● **Task statement**:
Only the lines from the beginning of the listing below through the line with "html: <div>ELECTRICAL CHARACTERISTICS</div>" belong in the answer; please print them exactly and drop the pictures.

● **Provided data**:
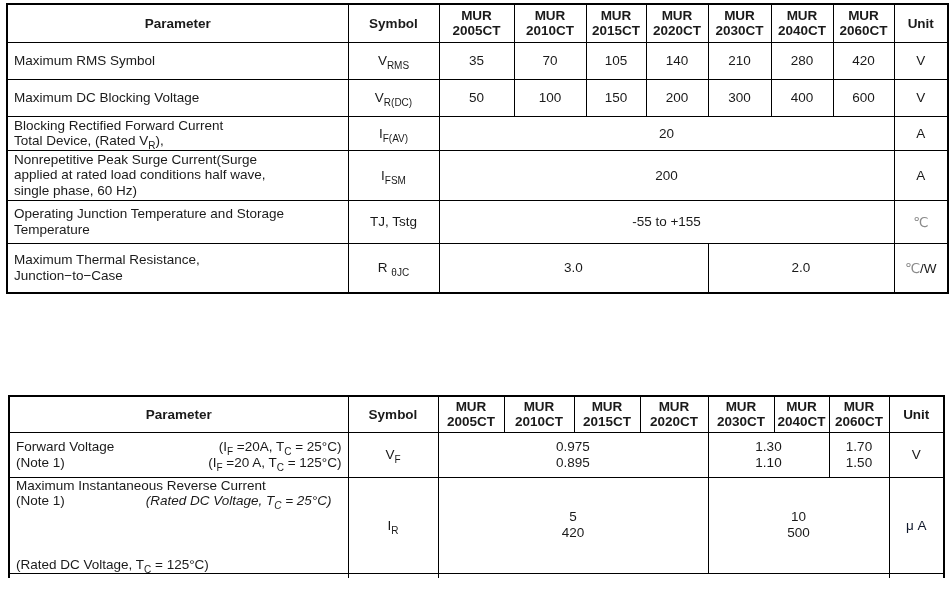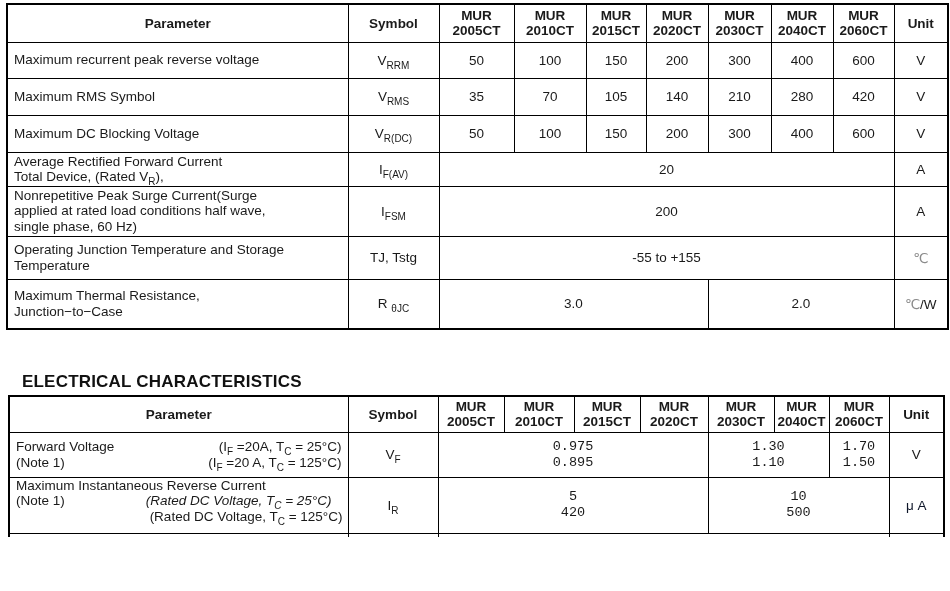"Maximum recurrent peak reverse voltage" tr { html: <tr> <td>Maximum recurrent peak reverse voltage</td> <td>V<sub>RRM</sub></td> <td>50</td> <td>100</td> <td>150</td> <td>200</td> <td>300</td> <td>400</td> <td>600</td> <td>V</td> </tr> -> none }
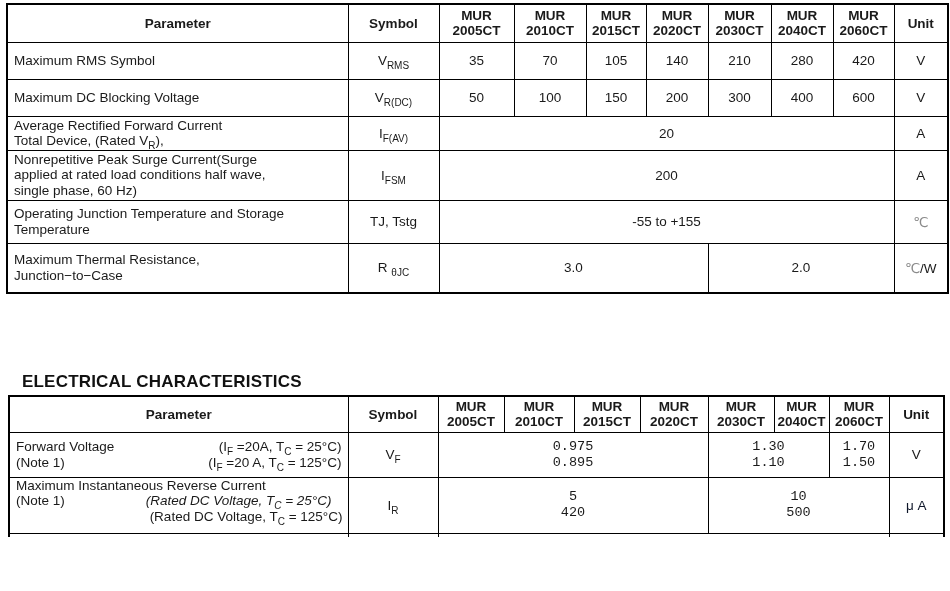"Average Rectified Forward Current" div { text: Average -> Blocking }
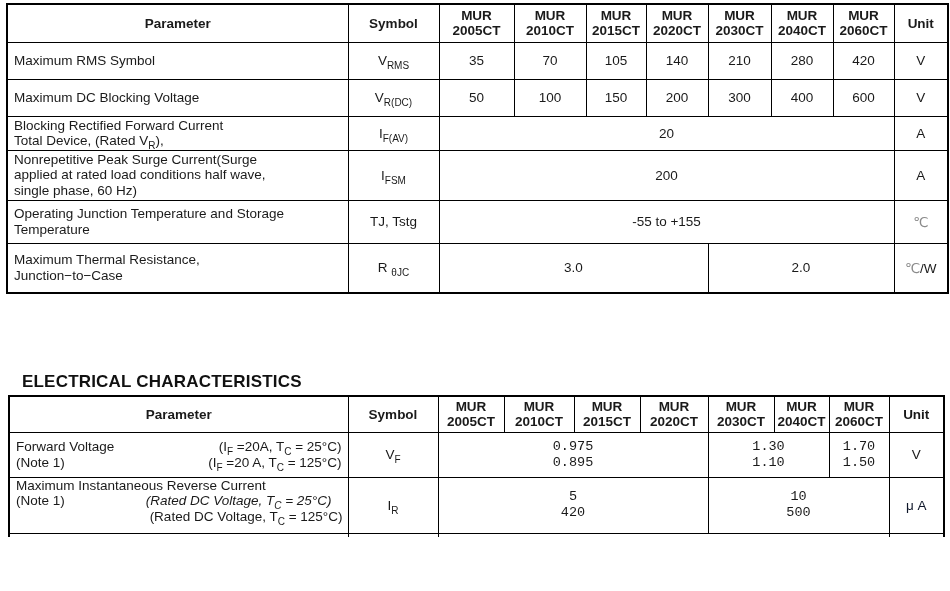"ELECTRICAL CHARACTERISTICS" div.h2 { html: <div>ELECTRICAL CHARACTERISTICS</div> -> none }
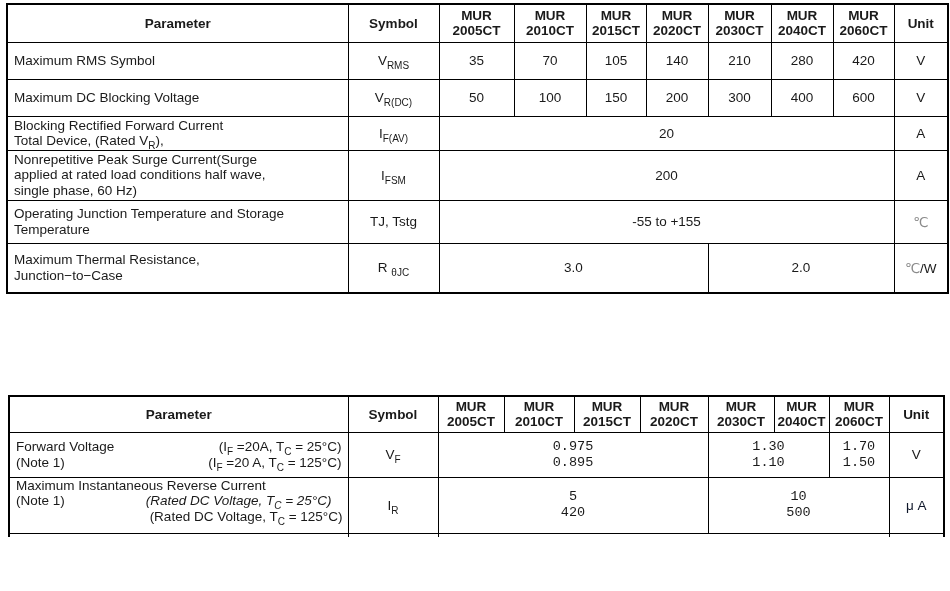"0.975" .lh16 div { font-family: Liberation Mono, monospace -> none }
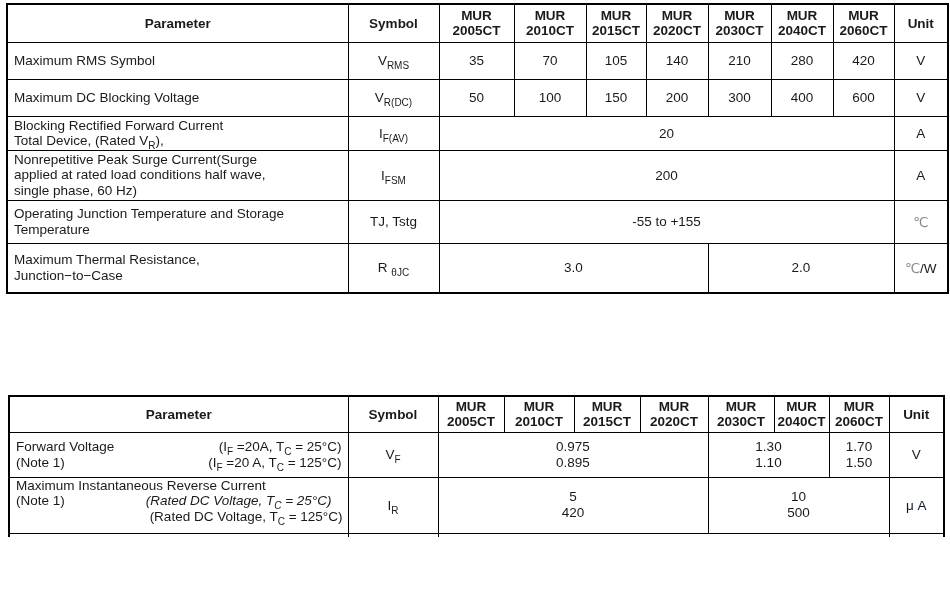"(Rated DC Voltage, TC = 125°C)" .rt { margin-top: none -> 48px; text-align: right -> left }
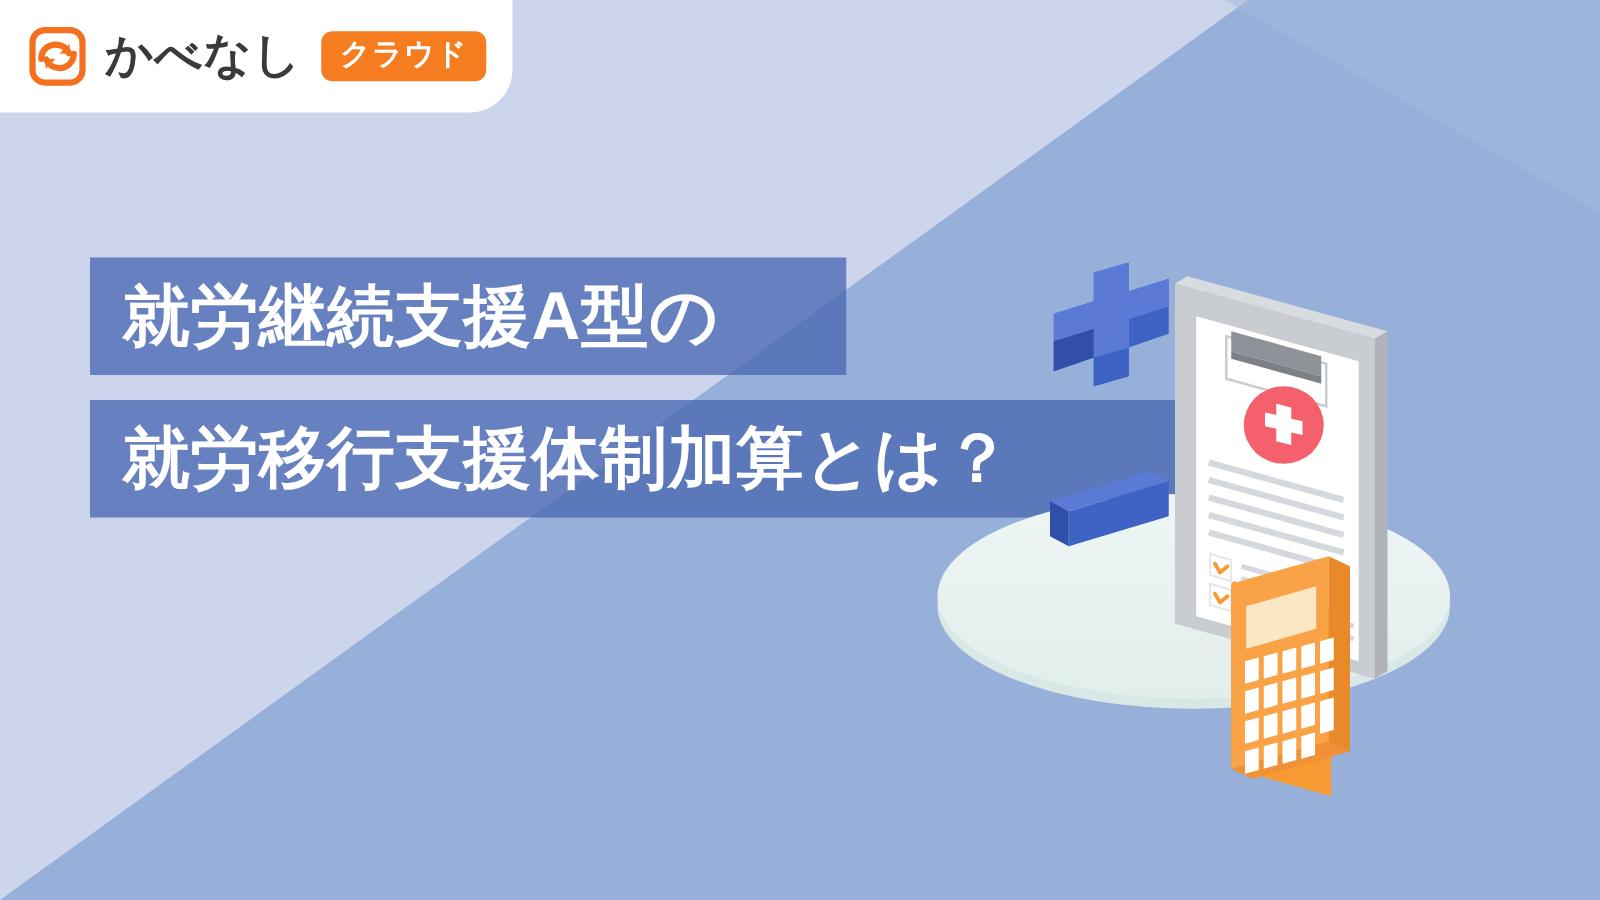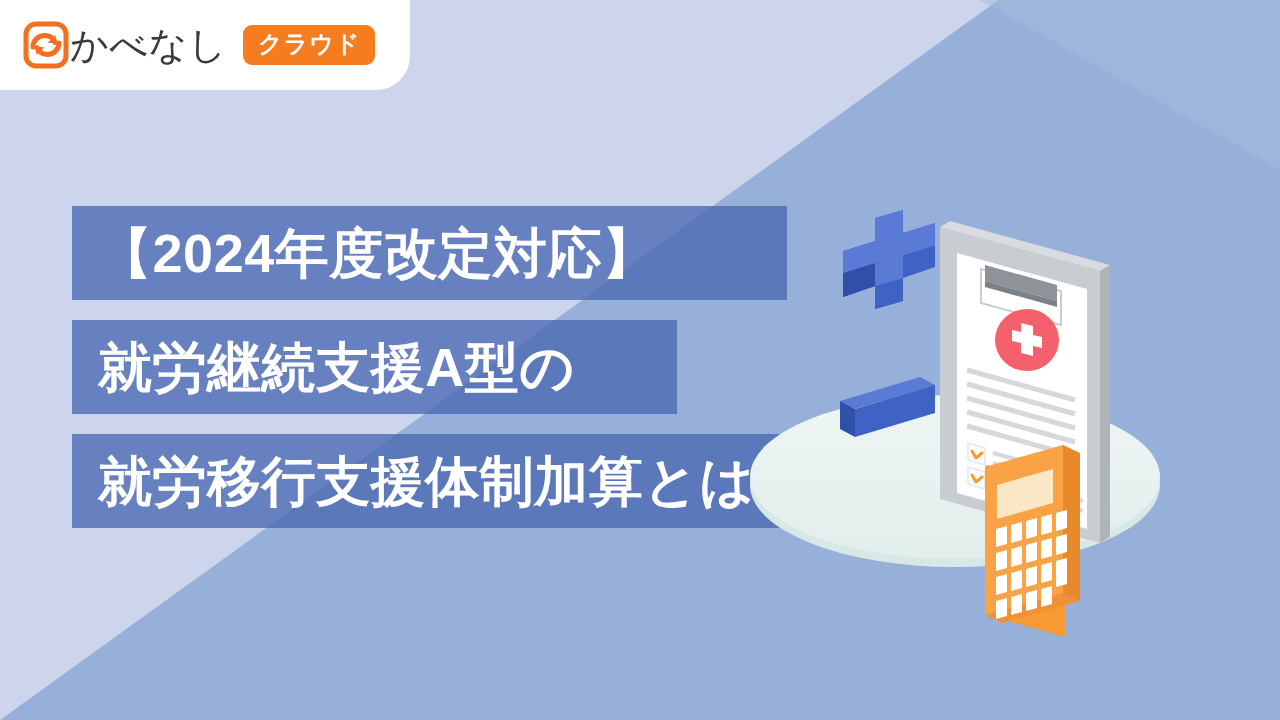"かべなし" .logo-word { font-weight: 400 -> 700; margin-left: none -> 14px }
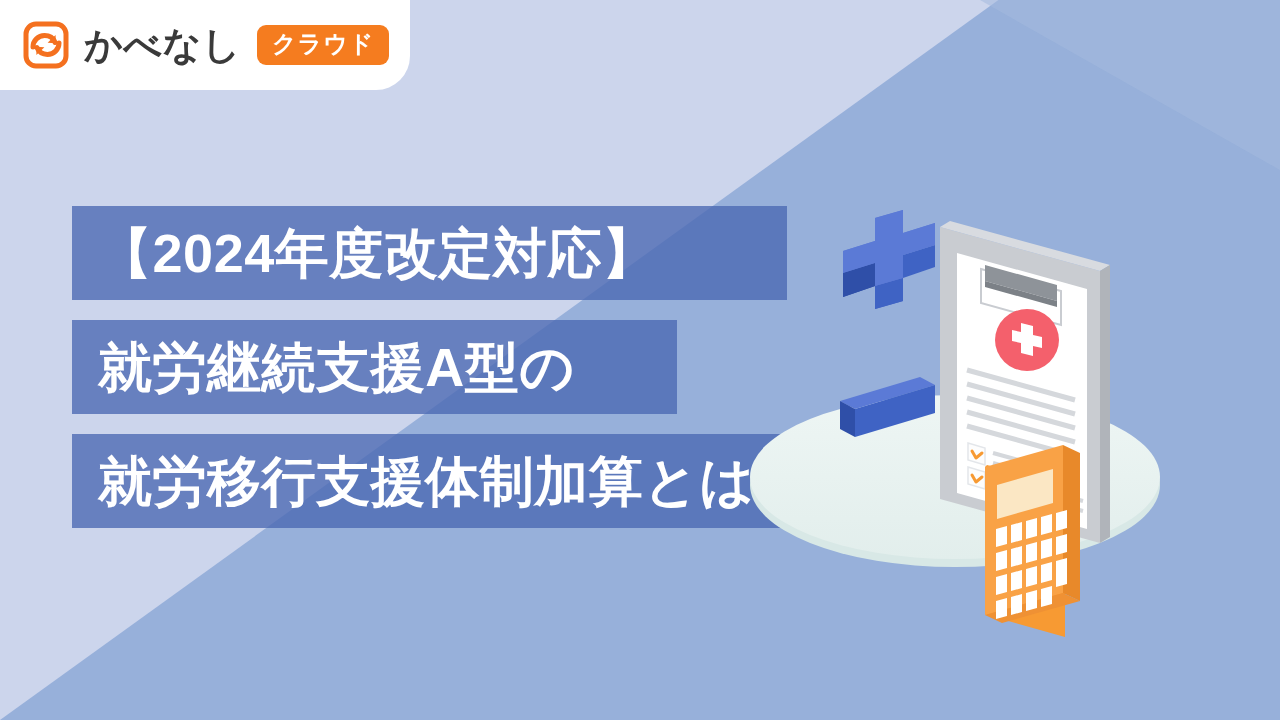"【2024年度改定対応】" div.headline-bar { html: <div> <span>【2024年度改定対応】</span> </div> -> none }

● **Task output**:
"Maximum recurrent peak reverse voltage" tr { html: <tr> <td>Maximum recurrent peak reverse voltage</td> <td>V<sub>RRM</sub></td> <td>50</td> <td>100</td> <td>150</td> <td>200</td> <td>300</td> <td>400</td> <td>600</td> <td>V</td> </tr> -> none }
"Average Rectified Forward Current" div { text: Average -> Blocking }
"ELECTRICAL CHARACTERISTICS" div.h2 { html: <div>ELECTRICAL CHARACTERISTICS</div> -> none }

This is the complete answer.